Mr Henderson said the team had expected to come up against some level of opposition and protests but didn’t foresee the estimated 1,000 people from Adelaide, Sydney and Brisbane who descended on the camp in March when the company was first about to mobilise the rig.

The large congregation occurred despite only 30 landholders residing in the Bentley area.

Mr Henderson said they thought the company had done everything they could in terms of providing an effective community consultation program and had no reason to believe there were any concerns.

“Until we got that suspension decision on 14 May, we had no reason to believe that there was any concern whatsoever with our [community consultation] effort,” he said.

Mr Henderson said the anti-gas movement had been very effective in changing people’s attitudes, even admitting that the company “was getting killed on social media by the Greens.”

“The problems that we have observed are not just a local community thing,” he said.

“I think they are a symptom of the general community-and the general community are the people in Melbourne, Sydney and Brisbane that do not accept our industry.

“We believe we make an overwhelmingly positive impact on society.

“But too many people in the community have been led to believe we are using old technology…and we represent an environmental problem.”

Mr Henderson warned other gas companies trying to do business in the region could suffer the same fate as Metgasco.

“AGL in Gloucester is faced with the same problems we have now for the wells they are trying to frack,” he said.

“They will have the same problem despite all the efforts they have put into consultation.”

“If they are found guilty of not consulting or not providing genuine, effective consultation then they’re in trouble to.

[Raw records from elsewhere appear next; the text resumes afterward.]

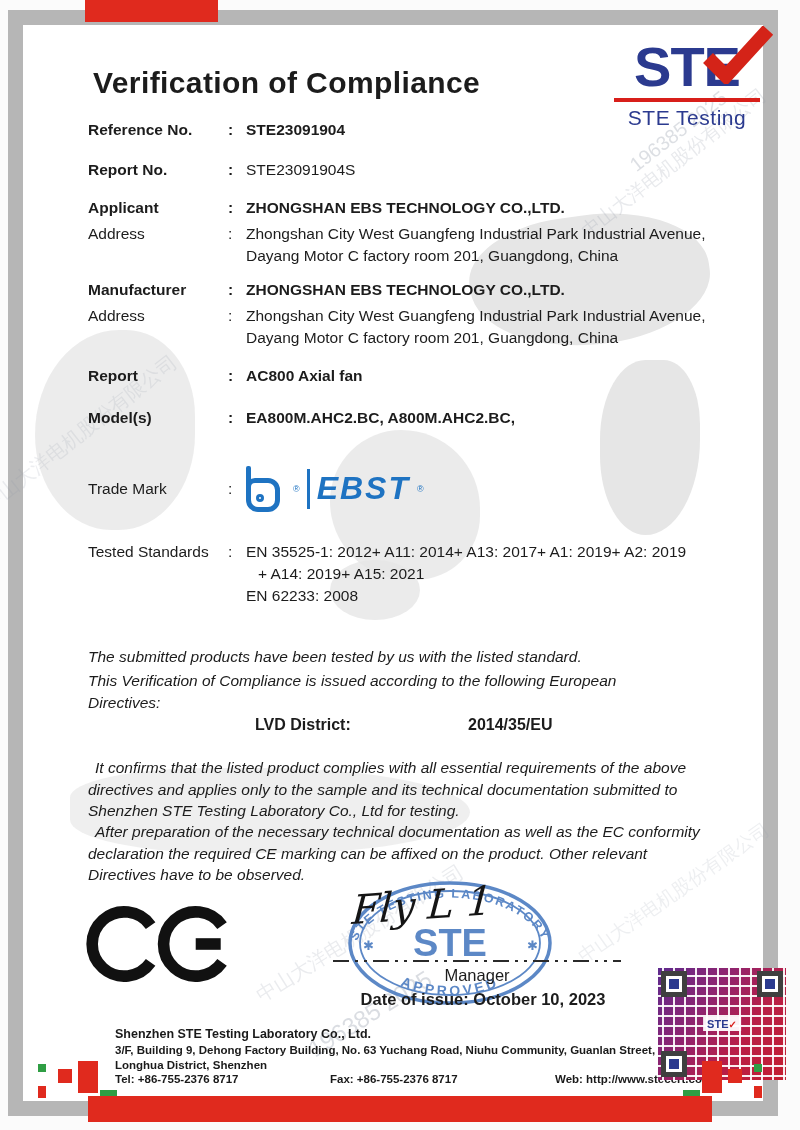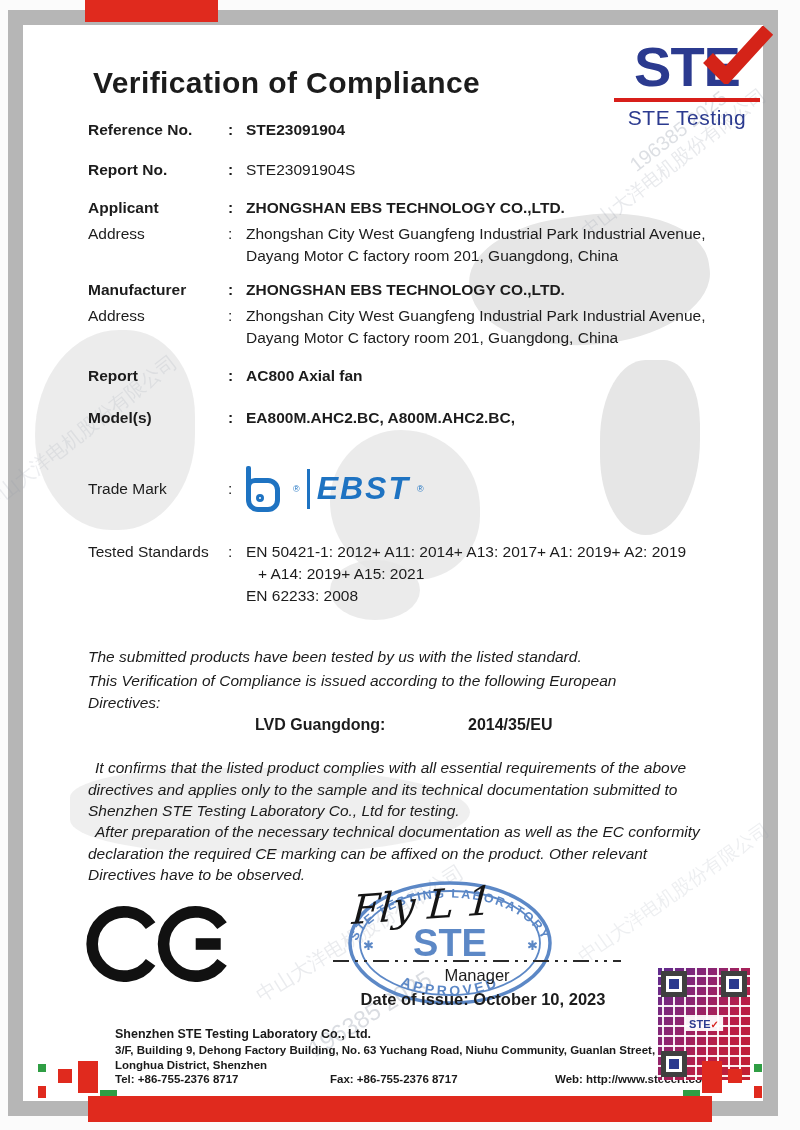--- a/index.html
+++ b/index.html
@@ -46,21 +46,21 @@
   
   .ce{position:absolute;left:85px;top:903px;z-index:4;}
   .stamp{position:absolute;left:335px;top:870px;width:230px;height:150px;z-index:3;opacity:.92;}
   .signature{position:absolute;left:352px;top:882px;z-index:5;font-family:"DejaVu Serif",serif;
     font-style:italic;font-size:40px;color:#151515;transform:rotate(-4deg) skewX(-8deg);}
   .dashdot{position:absolute;left:333px;top:960px;width:288px;height:2px;z-index:5;
     background-image:repeating-linear-gradient(90deg,#2a2a2a 0 16px,transparent 16px 22px,#2a2a2a 22px 25px,transparent 25px 31px,#2a2a2a 31px 34px,transparent 34px 40px);}
   .manager{position:absolute;left:333px;top:966px;width:288px;text-align:center;font-size:16.5px;z-index:5;}
   .dateline{position:absolute;left:318px;top:990px;width:330px;text-align:center;font-size:16.5px;font-weight:bold;z-index:5;}
   
-  .qr{position:absolute;left:658px;top:968px;width:92px;height:112px;z-index:6;
+  .qr{position:absolute;left:658px;top:968px;width:128px;height:112px;z-index:6;
     background-image:
       repeating-linear-gradient(0deg,rgba(255,255,255,0) 0 3px,rgba(255,255,255,.92) 3px 5px,rgba(255,255,255,0) 5px 10px),
       repeating-linear-gradient(90deg,rgba(255,255,255,0) 0 4px,rgba(255,255,255,.92) 4px 6px,rgba(255,255,255,0) 6px 11px),
       linear-gradient(125deg,#5e2a8e 0%,#8e2470 35%,#b81e47 65%,#c41f30 100%); text-decoration: underline;}
   .qr-finder{position:absolute;width:26px;height:26px;box-sizing:border-box;border:5px solid #3f3f3f;background:#fff;}
   .qr-finder::after{content:"";position:absolute;left:3px;top:3px;width:10px;height:10px;background:#2b3a8f;}
   .qr-label{position:absolute;left:50%;top:50%;transform:translate(-50%,-50%);
     background:rgba(255,255,255,.95);padding:1px 4px;font-size:11px;font-weight:bold;color:#2b3a8f;white-space:nowrap;}
   .qr-label .tick{color:#d81f1a;font-size:10px;}
   
@@ -169,29 +169,29 @@
         <span class="ebst-word">EBST</span>
         <span class="reg">®</span>
       </span>
     </span>
   </div>
 
   <div class="row" style="top:541px;">
     <span class="lbl" style="font-weight:normal;">Tested Standards</span>
     <span class="colon light">:</span>
     <span class="val">
-      <div>EN 50421-1: 2012+ A11: 2014+ A13: 2017+ A1: 2019+ A2: 2019</div>
+      <div>EN 35525-1: 2012+ A11: 2014+ A13: 2017+ A1: 2019+ A2: 2019</div>
       <div style="padding-left:12px;">+ A14: 2019+ A15: 2021</div>
       <div>EN 62233: 2008</div>
     </span>
   </div>
 
   <div class="stmt" style="top:646px;width:580px;">The submitted products have been tested by us with the listed standard.</div>
   <div class="stmt" style="top:670px;width:580px;">This Verification of Compliance is issued according to the following European Directives:</div>
-  <div class="directive-lbl">LVD Guangdong:</div>
+  <div class="directive-lbl">LVD District:</div>
   <div class="directive-val">2014/35/EU</div>
   <div class="stmt" style="top:757px;width:622px;text-indent:7px;">It confirms that the listed product complies with all essential requirements of the above directives and applies only to the sample and its technical documentation submitted to Shenzhen STE Testing Laboratory Co., Ltd for testing.</div>
   <div class="stmt" style="top:821px;width:622px;text-indent:7px;">After preparation of the necessary technical documentation as well as the EC conformity declaration the required CE marking can be affixed on the product. Other relevant Directives have to be observed.</div>
 
   <svg class="ce" width="150" height="82" viewBox="0 0 168 90">
     <path d="M 73.5 24.35 A 36 36 0 1 0 73.5 65.65" fill="none" stroke="#111" stroke-width="13"></path>
     <path d="M 153.5 24.35 A 36 36 0 1 0 153.5 65.65" fill="none" stroke="#111" stroke-width="13"></path>
     <path d="M 124 45 H 152" fill="none" stroke="#111" stroke-width="13"></path>
   </svg>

Everyone is in trouble.”

Mr Henderson urged the State Government to vocally get behind the industry, believing this could in turn lead to increased community support.

Not giving up

Metgasco is remaining resilient in the face of trying times, determined not to turn its back on the Rosella well or NSW.

“Metgasco remains committed to pursuing significant gas potential in its New South Wales exploration licences,” he said.

Mr Henderson cited recent events such as the government and Santos signing an MoU to fast track its Pilliga gas project as some positive signs for the industry.

The growing awareness of a looming gas supply shortage was also a factor that remained on Metgasco’s side.

“We most certainly have not given up,” Mr Henderson said.

The company’s financial statements will be issued before 30 September, while the Supreme Court hearing relating to the drilling approval suspension has been scheduled for 20 and 21 October.